Silahlı Kuvvetlere akademisyen ve bilimadamı kimliğiyle destek veren Amerika'da belki de Türkiye'den daha çok tanınan ve çalışmlarından maddi destek talep etmeyen güzide profesörlerimizdendir ve Oya Şengör hanımefendi ile evlidir.
pornonun faydalarını anlatan, deprem profesörü. hadi porno izliyorsun, bari övme. bu kadar da abartılmaz ki. avrupa'da yoldan bir hristiyan tut, çoğu porno iyidir demez. bunlar onları da geçti.
"Porno sitelerinin ve filmlerinin ilk ve en önemli faydası bu eğitimi görsel olarak bireye vermesidir. Bu eğitimi alamayanların ne haltlar ettiklerini her gün gazetelerde okuyoruz: Irza geçme, namus cinayetleri, çocuklarla cinsel ilişkiye girme gibi sapıklıklar adam gibi cinsel eğitim almamış ve bu nedenle tabiatın kendisine verdiği çiftleşme dürtüsünü kontrolden aciz erkeklerin yarattığı vahşet örnekleridir."
diyerek gene cok dogru bir noktaya parmak basmis hocam.
adam egitim sart demekten bi hal oldu ama anlayan beri gele.
hatırladığım kadarıyla bir kaç yıl yıl önce siyaset meydanında, adını hatırlamadığım bir ilahiyatçıyla, evrim düşüncesi üzerine girdiği tartışmada, ilahiyatçıyı çok güzel susturmuş bilim insanı.
gelişmiş devletlerde çocuk yaştan itibaren aşılanan bilinç ve eğitim sürecini, türkiye'nin şuan ki durumunu, olması gerekeni şu videoda güzelce özetleyen bilim insanı. iyi ki sizin gibi insanlar halen bizim toplumumuzda var celal hocam.
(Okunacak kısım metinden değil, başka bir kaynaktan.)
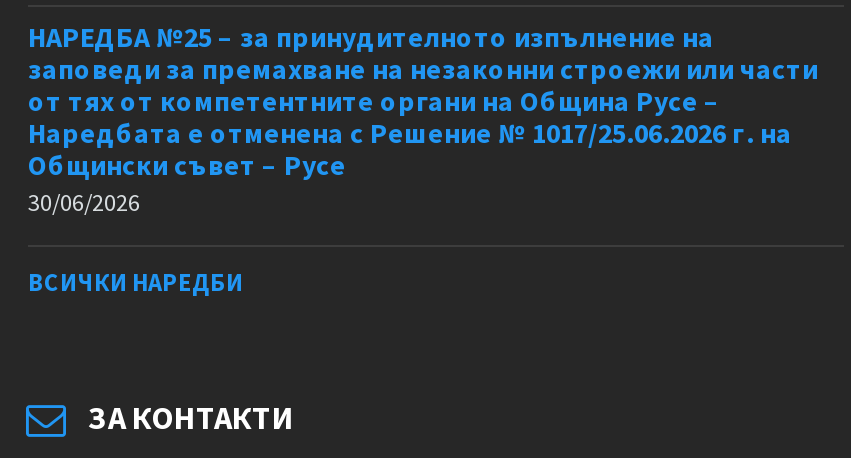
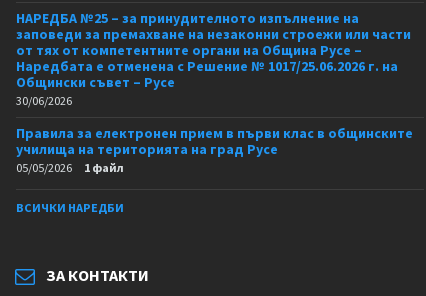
+ Правила за електронен прием в първи клас в общинските
+ училища на територията на град Русе
+ 05/05/2026
+ 1 файл
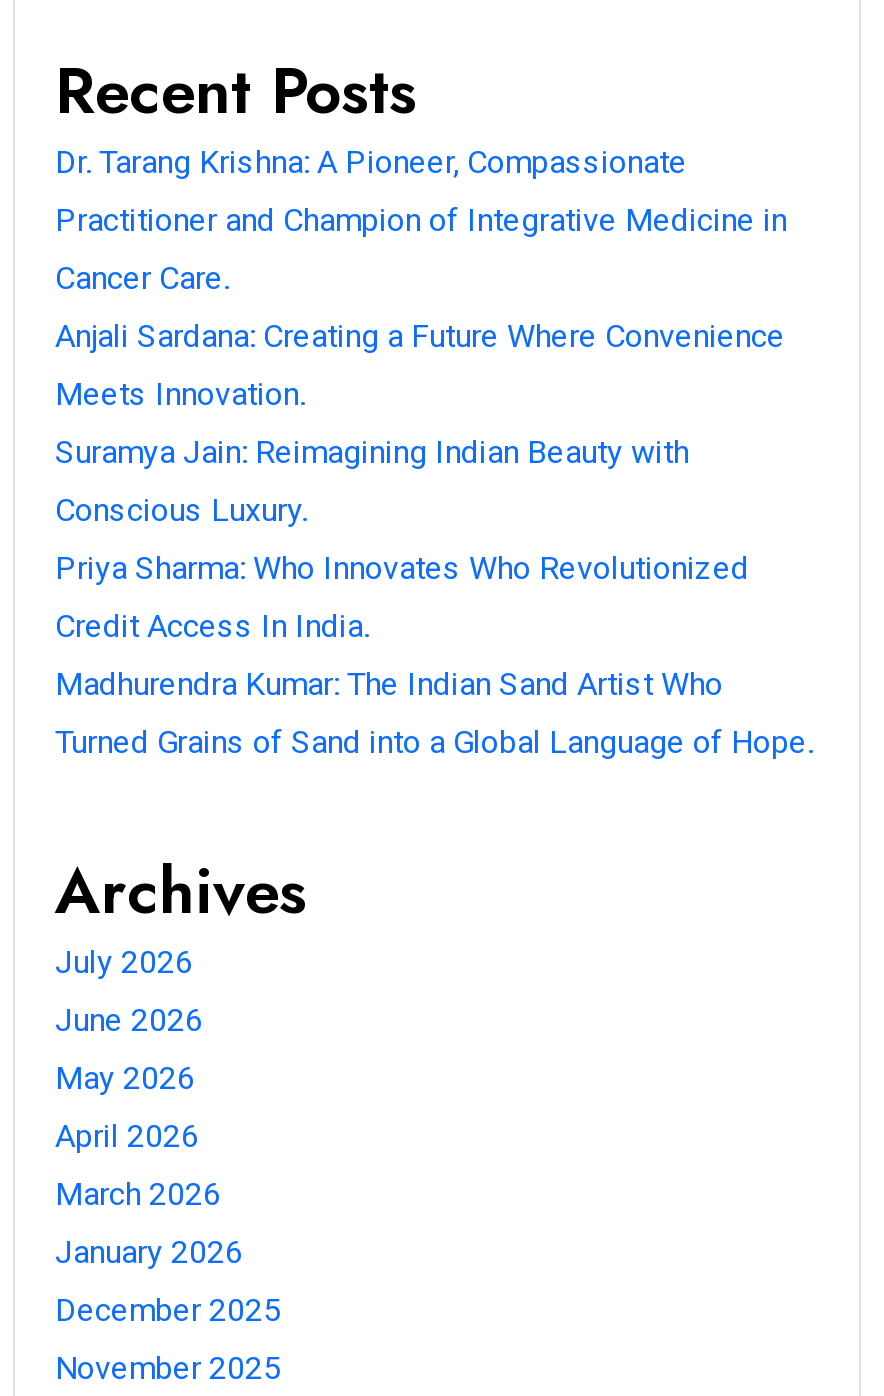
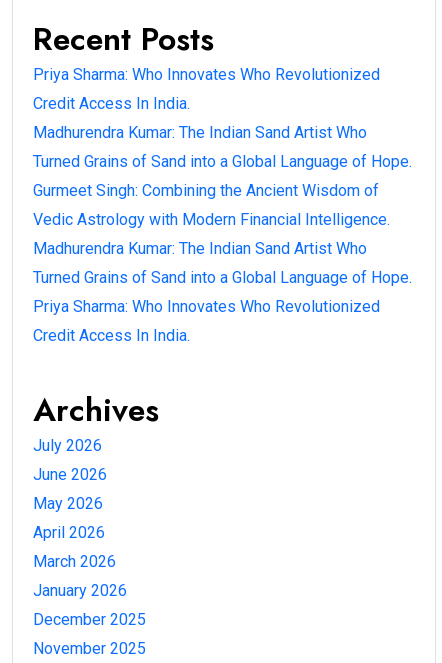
- Dr. Tarang Krishna: A Pioneer, Compassionate
- Practitioner and Champion of Integrative Medicine in
- Cancer Care.
- Anjali Sardana: Creating a Future Where Convenience
- Meets Innovation.
- Suramya Jain: Reimagining Indian Beauty with
- Conscious Luxury.

moved up: Priya Sharma: Who Innovates Who Revolutionized | Credit Access In India. | Madhurendra Kumar: The Indian Sand Artist Who | Turned Grains of Sand into a Global Language of Hope.

+ Gurmeet Singh: Combining the Ancient Wisdom of
+ Vedic Astrology with Modern Financial Intelligence.
+ Madhurendra Kumar: The Indian Sand Artist Who
+ Turned Grains of Sand into a Global Language of Hope.
+ Priya Sharma: Who Innovates Who Revolutionized
+ Credit Access In India.
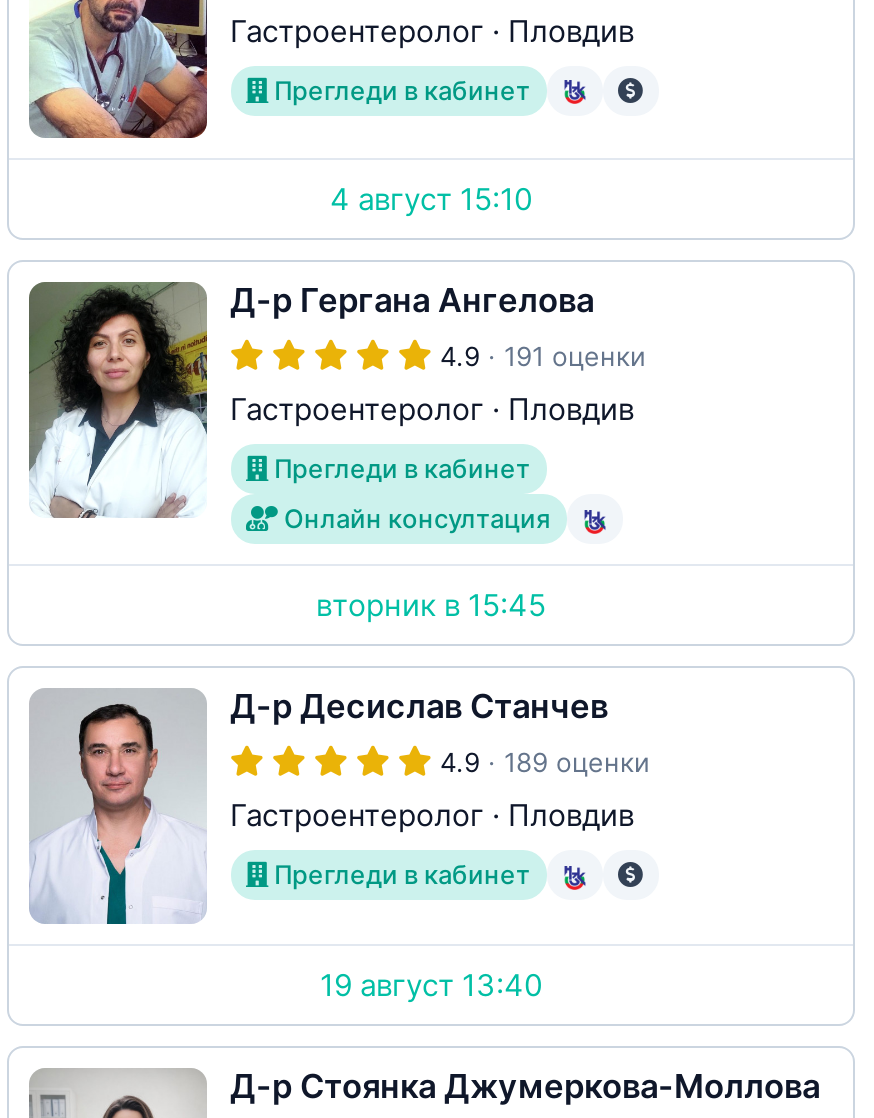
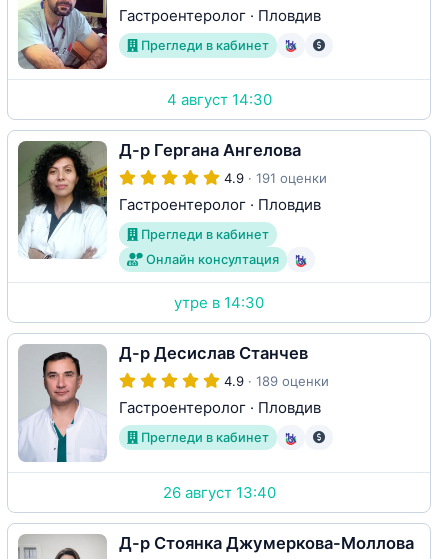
- 4 август 15:10
+ 4 август 14:30

- вторник в 15:45
+ утре в 14:30

- 19 август 13:40
+ 26 август 13:40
zamanın ötesinden edit: bu entryi eksileyen sevgili yazar arkadaşım. celal hoca ateist yerine namazı niyazı yerinde olan akp'li bir akademisyen olsaydı yine eksiler miydin merak ediyorum. insanları inançlarından dolayı yargılamak kınamak size mi düştü. hem müslümanım diye ortalıkta geçinirsiniz hem de islamın temelindeki kul ve allah ilişkisine üçüncü bir şahsın kabul edilmediğini bilmezsiniz. sizi anlamak güç cidden güç. adam bilimden toplumdan bahsediyor sen bu entryi eksiliyorsun. tematik bir paylaşım var lan. oku biraz. beyninin algılama sismiği gelişsin.